The effect of adding \(0.001 \mathrm{mol} \mathrm{KOH}\) to 1.00 Lof a solution that is \(0.10 \mathrm{M} \mathrm{NH}_{3}-0.10 \mathrm{M} \mathrm{NH}_{4} \mathrm{Cl}\) is to (a) raise the pH very slightly; (b) lower the pH very slightly; (c) raise the pH by several units; (d) lower the pH by several units.

Short Answer

Expert verified
The effect of adding \(0.001 \mathrm{mol} \mathrm{KOH}\) to 1.00 L of a solution that is \(0.10 \mathrm{M} \mathrm{NH}_{3}-0.10 \mathrm{M} \mathrm{NH}_{4}\mathrm{Cl}\) is to raise the pH very slightly.

Step by step solution

01

Determine reaction of buffer solution

When \(0.001 \mathrm{mol} \mathrm{KOH}\) (a strong base) is added to the buffer solution, it reacts with the weak acid (ammonium ion) in the buffer to form more ammonia and water.
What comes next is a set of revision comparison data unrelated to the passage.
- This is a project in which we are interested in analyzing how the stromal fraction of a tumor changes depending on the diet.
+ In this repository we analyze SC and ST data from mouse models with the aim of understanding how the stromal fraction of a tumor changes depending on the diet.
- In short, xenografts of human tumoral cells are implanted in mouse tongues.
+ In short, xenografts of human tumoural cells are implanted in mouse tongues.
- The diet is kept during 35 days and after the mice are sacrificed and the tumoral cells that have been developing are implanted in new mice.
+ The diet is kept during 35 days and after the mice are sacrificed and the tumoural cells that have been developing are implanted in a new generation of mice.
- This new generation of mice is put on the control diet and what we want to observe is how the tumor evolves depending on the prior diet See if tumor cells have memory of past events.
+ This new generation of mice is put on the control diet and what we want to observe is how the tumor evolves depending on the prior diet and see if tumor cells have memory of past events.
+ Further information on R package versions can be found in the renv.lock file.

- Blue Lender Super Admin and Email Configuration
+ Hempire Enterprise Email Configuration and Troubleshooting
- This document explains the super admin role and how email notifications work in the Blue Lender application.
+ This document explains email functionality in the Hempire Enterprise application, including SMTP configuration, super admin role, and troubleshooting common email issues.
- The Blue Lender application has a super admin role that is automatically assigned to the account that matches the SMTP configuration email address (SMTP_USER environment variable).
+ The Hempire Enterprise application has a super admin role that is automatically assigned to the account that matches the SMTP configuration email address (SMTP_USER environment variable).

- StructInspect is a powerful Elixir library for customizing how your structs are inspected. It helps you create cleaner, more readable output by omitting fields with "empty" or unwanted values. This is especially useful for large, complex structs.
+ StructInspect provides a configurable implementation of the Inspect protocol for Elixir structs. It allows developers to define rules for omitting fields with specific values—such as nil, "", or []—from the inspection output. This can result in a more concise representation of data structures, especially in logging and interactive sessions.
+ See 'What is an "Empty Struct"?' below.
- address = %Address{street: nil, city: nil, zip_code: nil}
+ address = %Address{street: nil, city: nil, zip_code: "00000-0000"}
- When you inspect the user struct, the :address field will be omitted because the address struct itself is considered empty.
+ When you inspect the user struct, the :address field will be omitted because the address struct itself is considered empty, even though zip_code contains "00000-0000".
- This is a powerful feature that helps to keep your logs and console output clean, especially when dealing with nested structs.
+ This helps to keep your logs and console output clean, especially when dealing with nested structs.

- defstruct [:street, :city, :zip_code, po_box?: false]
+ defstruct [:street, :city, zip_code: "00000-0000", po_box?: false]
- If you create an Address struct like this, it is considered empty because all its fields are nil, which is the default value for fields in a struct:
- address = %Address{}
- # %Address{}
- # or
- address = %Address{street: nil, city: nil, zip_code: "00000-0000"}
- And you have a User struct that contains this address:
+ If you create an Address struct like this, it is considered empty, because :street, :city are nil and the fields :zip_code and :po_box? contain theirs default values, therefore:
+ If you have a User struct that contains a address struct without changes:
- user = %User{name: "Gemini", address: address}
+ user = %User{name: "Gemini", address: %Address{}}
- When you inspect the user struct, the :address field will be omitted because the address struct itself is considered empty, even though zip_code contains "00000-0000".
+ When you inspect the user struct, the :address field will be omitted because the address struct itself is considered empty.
This is shown in the below equation \[ \mathrm{NH}_{4}^{+} + OH^{-} -> \mathrm{NH}_{3} + H_{2}O \]
02

Calculate new concentrations of buffer components

Calculate the new concentrations of buffer components. The concentration of \( \mathrm{NH}_{4}^{+}\) ions would decrease by number of moles of \(KOH\) = \(0.10 - 0.001 = 0.099 M\). The concentration of \( \mathrm{NH}_{3}\) would increase by number of moles of \(KOH\) = \(0.10 + 0.001 = 0.101 M\).
03

Use the Henderson-Hasselbalch equation to calculate change in pH

Now, use the Henderson-Hasselbalch equation for buffers, \(pH = pK_a + log10([base]/[acid])\). The \(pK_a\) value of \( \mathrm{NH}_{4}^{+}\) is 9.25. Substitute the new concentrations into the equation: \(pH = 9.25 + log10(0.101/0.099) = 9.25 + 0.00899 = 9.259. Thus, the pH slightly increases after addition of KOH.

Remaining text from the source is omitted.